## AIM OF THE TASK
An exact printout of all the entries is required.

## RAW DATA
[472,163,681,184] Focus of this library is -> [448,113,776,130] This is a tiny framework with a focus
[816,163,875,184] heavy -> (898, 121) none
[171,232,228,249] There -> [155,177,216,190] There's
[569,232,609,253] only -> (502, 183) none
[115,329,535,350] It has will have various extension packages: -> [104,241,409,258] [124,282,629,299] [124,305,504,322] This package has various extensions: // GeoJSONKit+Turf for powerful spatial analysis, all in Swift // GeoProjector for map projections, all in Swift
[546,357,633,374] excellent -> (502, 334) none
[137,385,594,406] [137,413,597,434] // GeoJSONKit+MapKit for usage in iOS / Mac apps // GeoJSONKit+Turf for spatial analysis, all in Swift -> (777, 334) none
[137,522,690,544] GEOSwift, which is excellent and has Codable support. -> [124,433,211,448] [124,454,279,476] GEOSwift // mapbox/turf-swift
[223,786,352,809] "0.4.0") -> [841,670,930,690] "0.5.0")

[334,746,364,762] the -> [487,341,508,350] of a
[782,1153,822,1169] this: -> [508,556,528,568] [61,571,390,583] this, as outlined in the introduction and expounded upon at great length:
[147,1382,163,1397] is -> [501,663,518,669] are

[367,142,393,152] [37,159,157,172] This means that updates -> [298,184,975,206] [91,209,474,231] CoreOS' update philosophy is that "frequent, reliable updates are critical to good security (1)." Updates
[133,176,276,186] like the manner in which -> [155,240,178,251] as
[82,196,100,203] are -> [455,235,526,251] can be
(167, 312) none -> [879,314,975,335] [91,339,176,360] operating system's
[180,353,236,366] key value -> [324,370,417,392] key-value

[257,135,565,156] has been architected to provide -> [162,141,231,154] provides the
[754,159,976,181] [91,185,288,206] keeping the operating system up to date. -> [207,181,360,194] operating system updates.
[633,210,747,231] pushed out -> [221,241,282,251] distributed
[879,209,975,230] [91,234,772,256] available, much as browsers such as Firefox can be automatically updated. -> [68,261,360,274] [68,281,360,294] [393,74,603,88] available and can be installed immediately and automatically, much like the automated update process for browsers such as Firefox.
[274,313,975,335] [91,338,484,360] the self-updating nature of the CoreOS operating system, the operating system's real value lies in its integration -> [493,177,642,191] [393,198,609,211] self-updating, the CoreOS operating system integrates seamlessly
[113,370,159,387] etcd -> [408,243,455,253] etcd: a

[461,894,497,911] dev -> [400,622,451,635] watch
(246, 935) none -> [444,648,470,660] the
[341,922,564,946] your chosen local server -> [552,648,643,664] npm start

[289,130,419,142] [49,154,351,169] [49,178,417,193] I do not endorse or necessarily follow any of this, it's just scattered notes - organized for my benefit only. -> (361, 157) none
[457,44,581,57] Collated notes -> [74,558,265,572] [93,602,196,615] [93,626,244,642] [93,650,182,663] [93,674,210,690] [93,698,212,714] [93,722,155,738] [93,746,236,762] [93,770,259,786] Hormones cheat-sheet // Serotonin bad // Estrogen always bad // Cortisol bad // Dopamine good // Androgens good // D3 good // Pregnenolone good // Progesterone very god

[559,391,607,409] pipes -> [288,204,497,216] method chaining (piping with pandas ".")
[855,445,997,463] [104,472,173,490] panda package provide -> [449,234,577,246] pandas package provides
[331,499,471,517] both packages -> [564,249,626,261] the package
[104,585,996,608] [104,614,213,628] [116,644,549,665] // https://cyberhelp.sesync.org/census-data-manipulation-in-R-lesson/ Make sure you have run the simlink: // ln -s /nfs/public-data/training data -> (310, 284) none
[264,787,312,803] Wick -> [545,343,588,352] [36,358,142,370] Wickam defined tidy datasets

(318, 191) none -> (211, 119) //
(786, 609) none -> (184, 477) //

## PROBLEM SOLUTION
[472,163,681,184] Focus of this library is -> [448,113,776,130] This is a tiny framework with a focus
[816,163,875,184] heavy -> (898, 121) none
[171,232,228,249] There -> [155,177,216,190] There's
[569,232,609,253] only -> (502, 183) none
[115,329,535,350] It has will have various extension packages: -> [104,241,409,258] [124,282,629,299] [124,305,504,322] This package has various extensions: // GeoJSONKit+Turf for powerful spatial analysis, all in Swift // GeoProjector for map projections, all in Swift
[546,357,633,374] excellent -> (502, 334) none
[137,385,594,406] [137,413,597,434] // GeoJSONKit+MapKit for usage in iOS / Mac apps // GeoJSONKit+Turf for spatial analysis, all in Swift -> (777, 334) none
[137,522,690,544] GEOSwift, which is excellent and has Codable support. -> [124,433,211,448] [124,454,279,476] GEOSwift // mapbox/turf-swift
[223,786,352,809] "0.4.0") -> [841,670,930,690] "0.5.0")

[334,746,364,762] the -> [487,341,508,350] of a
[782,1153,822,1169] this: -> [508,556,528,568] [61,571,390,583] this, as outlined in the introduction and expounded upon at great length:
[147,1382,163,1397] is -> [501,663,518,669] are

[367,142,393,152] [37,159,157,172] This means that updates -> [298,184,975,206] [91,209,474,231] CoreOS' update philosophy is that "frequent, reliable updates are critical to good security (1)." Updates
[133,176,276,186] like the manner in which -> [155,240,178,251] as
[82,196,100,203] are -> [455,235,526,251] can be
(167, 312) none -> [879,314,975,335] [91,339,176,360] operating system's
[180,353,236,366] key value -> [324,370,417,392] key-value

[257,135,565,156] has been architected to provide -> [162,141,231,154] provides the
[754,159,976,181] [91,185,288,206] keeping the operating system up to date. -> [207,181,360,194] operating system updates.
[633,210,747,231] pushed out -> [221,241,282,251] distributed
[879,209,975,230] [91,234,772,256] available, much as browsers such as Firefox can be automatically updated. -> [68,261,360,274] [68,281,360,294] [393,74,603,88] available and can be installed immediately and automatically, much like the automated update process for browsers such as Firefox.
[274,313,975,335] [91,338,484,360] the self-updating nature of the CoreOS operating system, the operating system's real value lies in its integration -> [493,177,642,191] [393,198,609,211] self-updating, the CoreOS operating system integrates seamlessly
[113,370,159,387] etcd -> [408,243,455,253] etcd: a

[461,894,497,911] dev -> [400,622,451,635] watch
(246, 935) none -> [444,648,470,660] the
[341,922,564,946] your chosen local server -> [552,648,643,664] npm start

[289,130,419,142] [49,154,351,169] [49,178,417,193] I do not endorse or necessarily follow any of this, it's just scattered notes - organized for my benefit only. -> (361, 157) none
[457,44,581,57] Collated notes -> [74,558,265,572] [93,602,196,615] [93,626,244,642] [93,650,182,663] [93,674,210,690] [93,698,212,714] [93,722,155,738] [93,746,236,762] [93,770,259,786] Hormones cheat-sheet // Serotonin bad // Estrogen always bad // Cortisol bad // Dopamine good // Androgens good // D3 good // Pregnenolone good // Progesterone very god

[559,391,607,409] pipes -> [288,204,497,216] method chaining (piping with pandas ".")
[855,445,997,463] [104,472,173,490] panda package provide -> [449,234,577,246] pandas package provides
[331,499,471,517] both packages -> [564,249,626,261] the package
[104,585,996,608] [104,614,213,628] [116,644,549,665] // https://cyberhelp.sesync.org/census-data-manipulation-in-R-lesson/ Make sure you have run the simlink: // ln -s /nfs/public-data/training data -> (310, 284) none
[264,787,312,803] Wick -> [545,343,588,352] [36,358,142,370] Wickam defined tidy datasets

(318, 191) none -> (211, 119) //
(786, 609) none -> (184, 477) //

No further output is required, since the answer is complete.